Many parts of the world still consider spring to be the beginning of the year—the Hindu calendar, the Persian New Year, the Jewish calendar, and the Japanese school year are all tied to spring and the vernal equinox, when new growth emerges and flowers begin to bloom. That’s a more suitable time to start new plans and make changes. The world starts to wake up again after the slow period of winter (if you live in the northern hemisphere).
I’ve learned that, if I want to make changes in the dead of winter, they need to be small shifts.
I’ve shared here about how I had to reclaim reading for myself a few years back, as I had nearly stopped. It felt like my brain was broken—by too much time online and by the onslaught of news. The pandemic was the final blow.

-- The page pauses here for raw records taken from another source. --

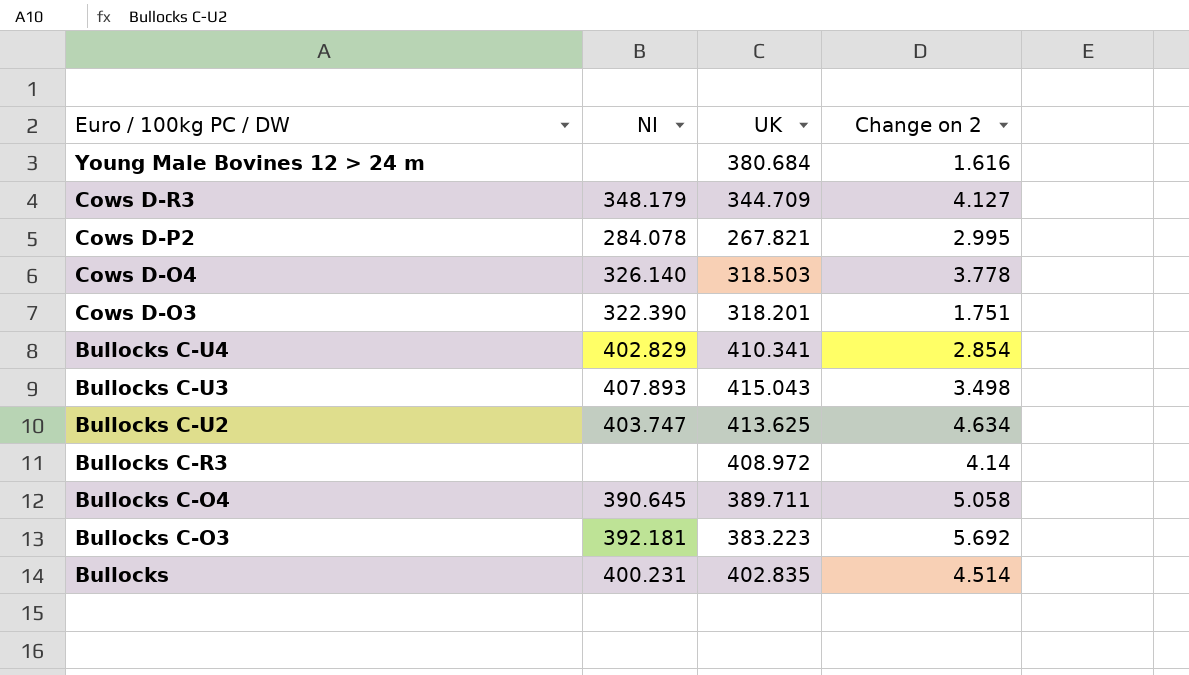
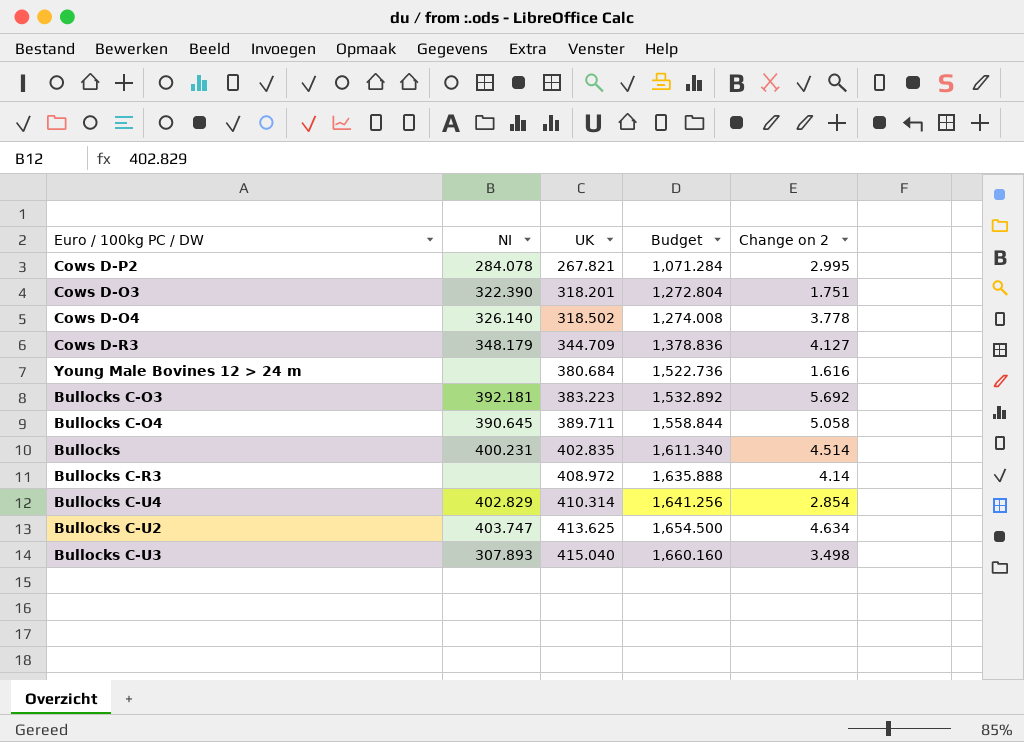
row order: Euro / 100kg PC / DW descending -> UK ascending
column Budget | formula: none -> [UK] * 4
Cows D-O4 | UK: 318.503 -> 318.502
Bullocks C-U4 | UK: 410.341 -> 410.314
Bullocks C-U3 | NI: 407.893 -> 307.893
Bullocks C-U3 | UK: 415.043 -> 415.040

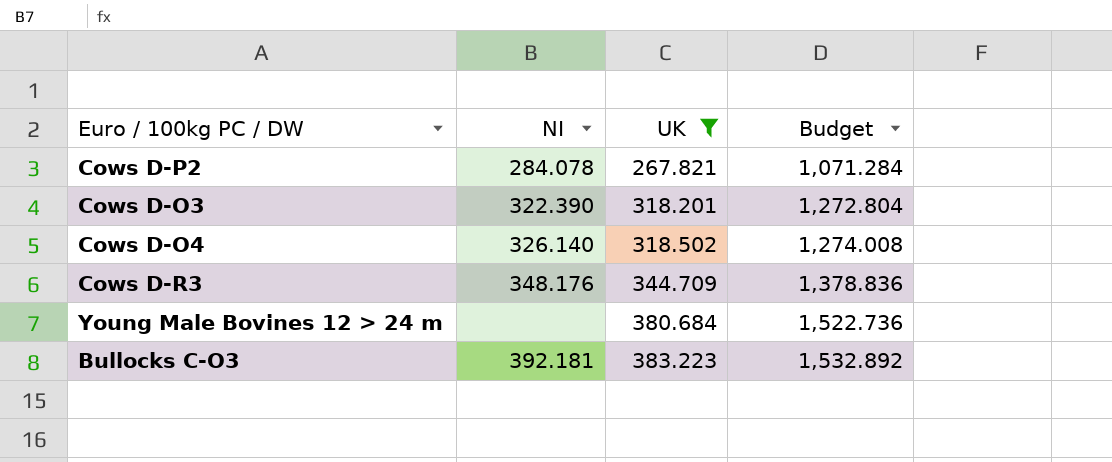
filter: none -> UK <= 383.223
column Change on 2 | position: 5 -> none
Cows D-R3 | NI: 348.179 -> 348.176

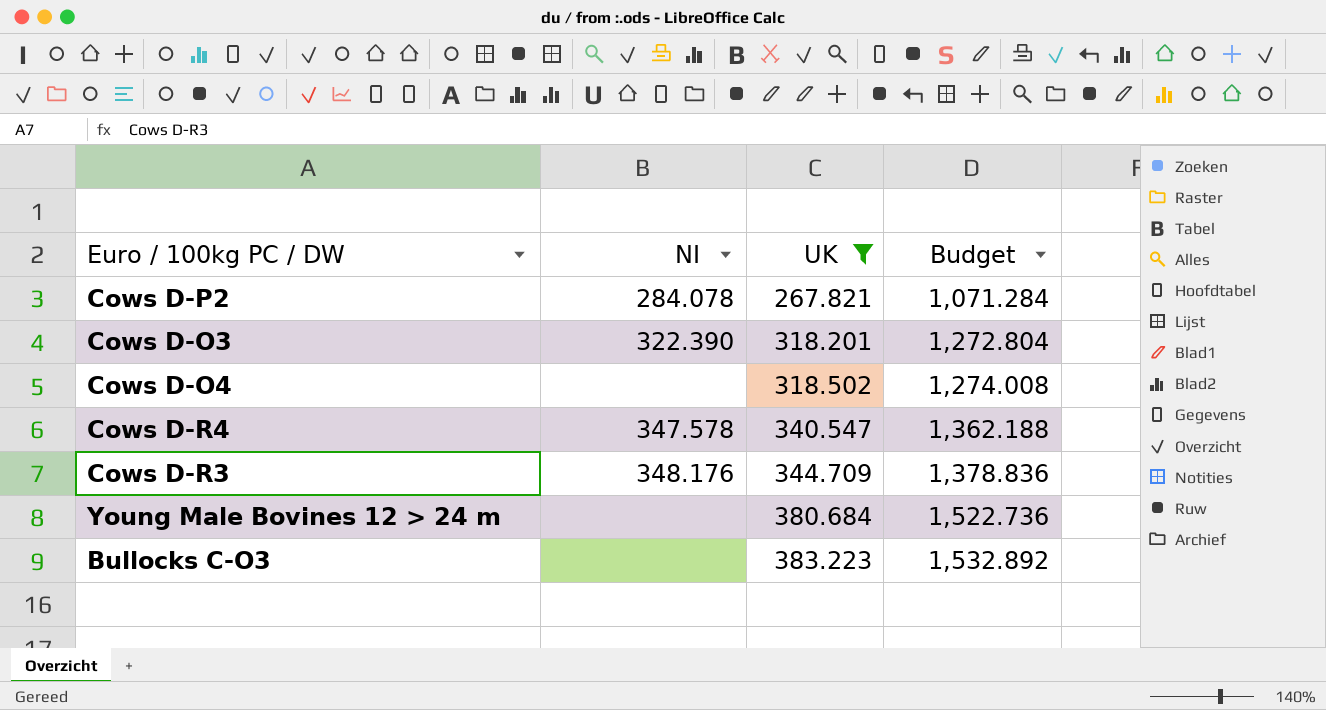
Cows D-O4 | NI: 326.140 -> none
row Cows D-R4: none -> 347.578 | 340.547 | 1,362.188
Bullocks C-O3 | NI: 392.181 -> none

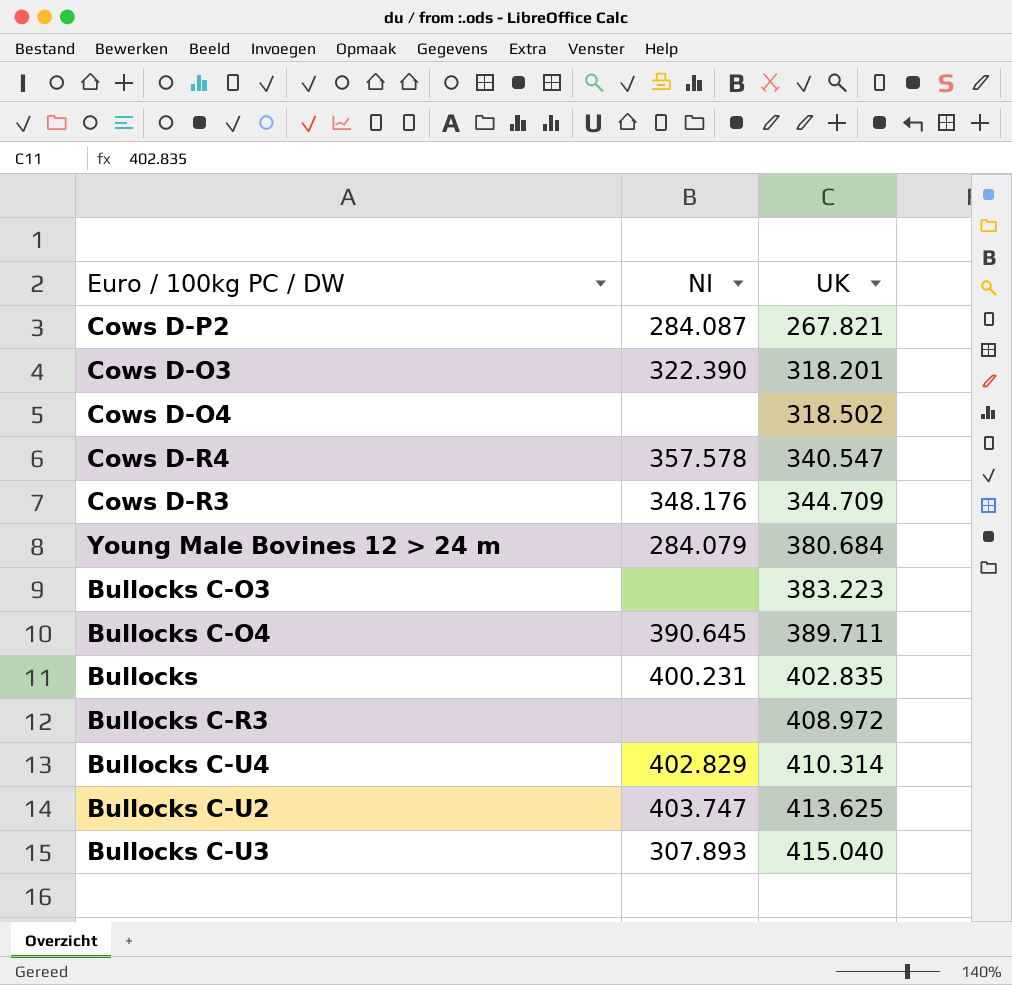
filter: UK <= 383.223 -> none
column Budget | formula: [UK] * 4 -> none
Cows D-P2 | NI: 284.078 -> 284.087
Cows D-R4 | NI: 347.578 -> 357.578
Young Male Bovines 12 > 24 m | NI: none -> 284.079

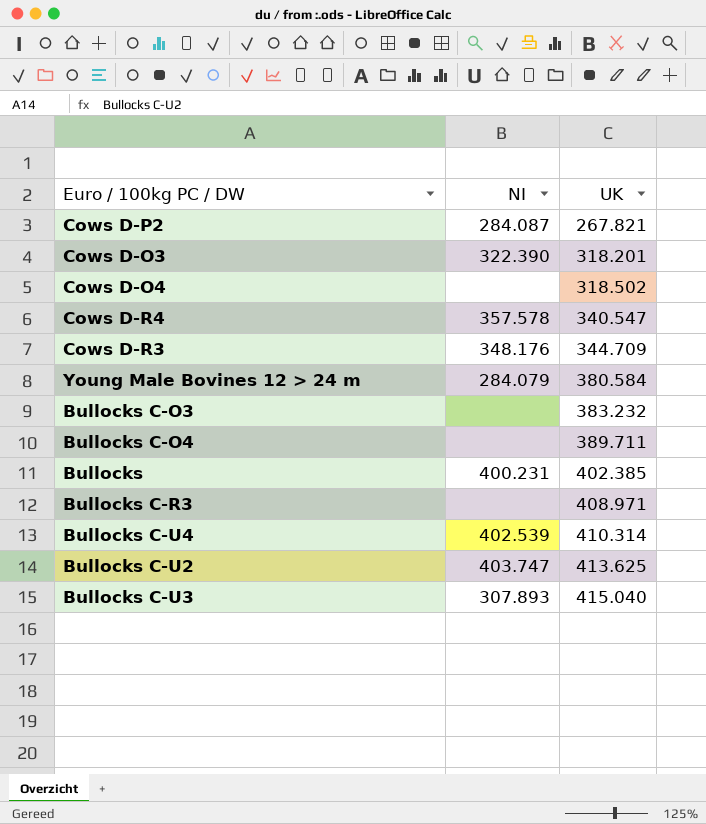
Young Male Bovines 12 > 24 m | UK: 380.684 -> 380.584
Bullocks C-O3 | UK: 383.223 -> 383.232
Bullocks C-O4 | NI: 390.645 -> none
Bullocks | UK: 402.835 -> 402.385
Bullocks C-R3 | UK: 408.972 -> 408.971
Bullocks C-U4 | NI: 402.829 -> 402.539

By the time I was ready to go to bed at night, I was too weary to focus on something that used to make me so happy: books.
I decided I would find twenty minutes in the day to read—and not wait until bedtime. Usually it ended up being with my morning cup of tea, sometimes it was at lunchtime, and sometimes (to be perfectly honest), it didn’t happen at all. But the days it did were the better days, that was immediately clear.
That’s about the size I think we should be working with: twenty minutes. And if you can’t find twenty, how about fifteen, or even ten?
What if we could shift this small amount of time into the category of doing something we want to do? Maybe it’s drawing, maybe it’s exercising, maybe it’s tidying up so you wake to a home that feels better than it did before, maybe it’s writing a card to a friend, because you’ve decided to prioritize your relationships, maybe it’s working on a creative project, and maybe it’s some form of rest or care for yourself, because that feels like the best, most revolutionary thing you can take on right now.
What if it wasn’t about changing our lives, just small shifts? At the end of the year, how might that feel?
And if you are struggling to even remember what it is that you like to do, what makes you happy (it is January, after all, and war is raging, it’s a hard time to feel joyous). If that’s the case, perhaps it’s time for a new list. It’s easy to lose sight of it in all that is going on and urgent. But I continue to be convinced that we need this sort of replenishment, as fuel for everything else we must do.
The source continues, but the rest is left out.